Stay tuned for the Fed.

Iron ore

The market is now quite clearly searching for a bottom. Futures contracts have stabilised in China in the past two sessions, which has typically signalled a turn. It looks as though we’ll only see spot prices in the 70s only briefly on this move, if at all. Alas, steel remains weak. Consequently, Chinese steel mills are running on razor thin inventories, reluctant to tie up more capital than they absolutely need to. This provides the conditions for a healthy rebound in spot iron ore prices if and when the steel price recovers and mills replenish their inventories of iron ore.

This is what the miners, and the bullish sections of the sell-side, are pinning their hopes on. There’s wide scope for disappointment here. Steel capacity in China is enormous, any turnaround in prices will be met with a rapid expansion in supply, and so prices are likely to remain in structural decline unless demand stages a heroic recovery. This I do not believe is likely, as I’ve outlined previously. Therefore I expect the inevitable rebound in spot iron ore prices to be quite muted, certainly by the standards of late 2012. If property doesn’t improve soon, then there is the risk of little seasonal rebound in iron ore prices at all.

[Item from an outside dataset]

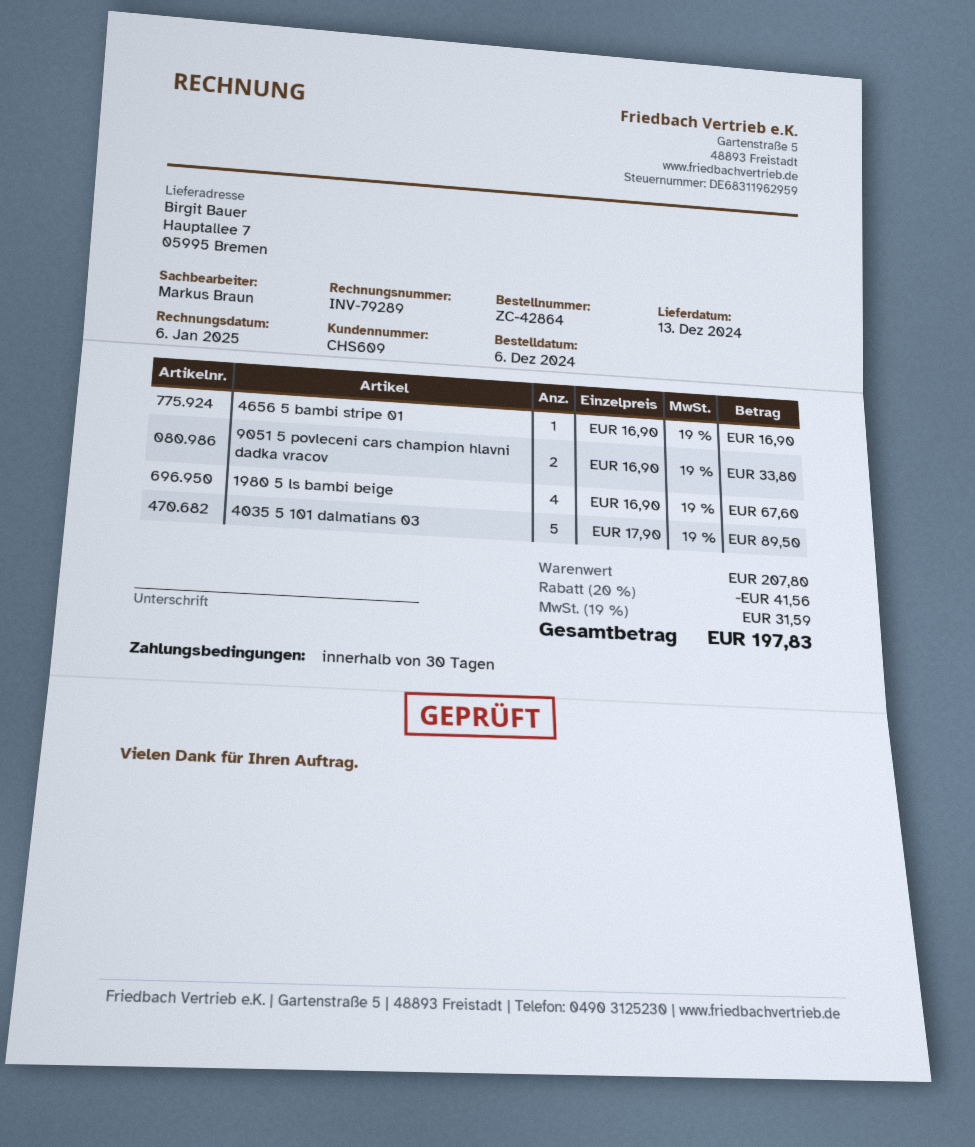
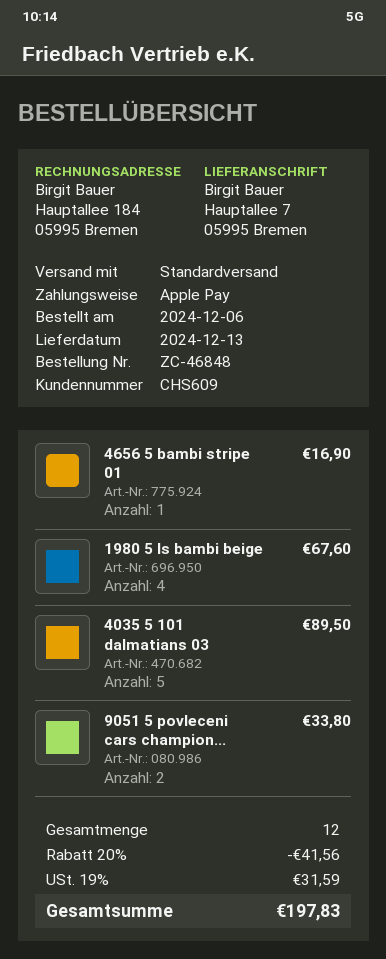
order number: ZC-42864 -> ZC-46848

I’ll stick my neck out and say I’m looking for a recovery just above $90 on the reversal of this down move, peaking in December, before the next leg down form January onwards, which will drive out all Australian juniors who produce at a break-even above FMG. Whether FMG can wrench its costs down fast enough to survive the reckoning is going to be one of the most enthralling corporate melodramas of our day.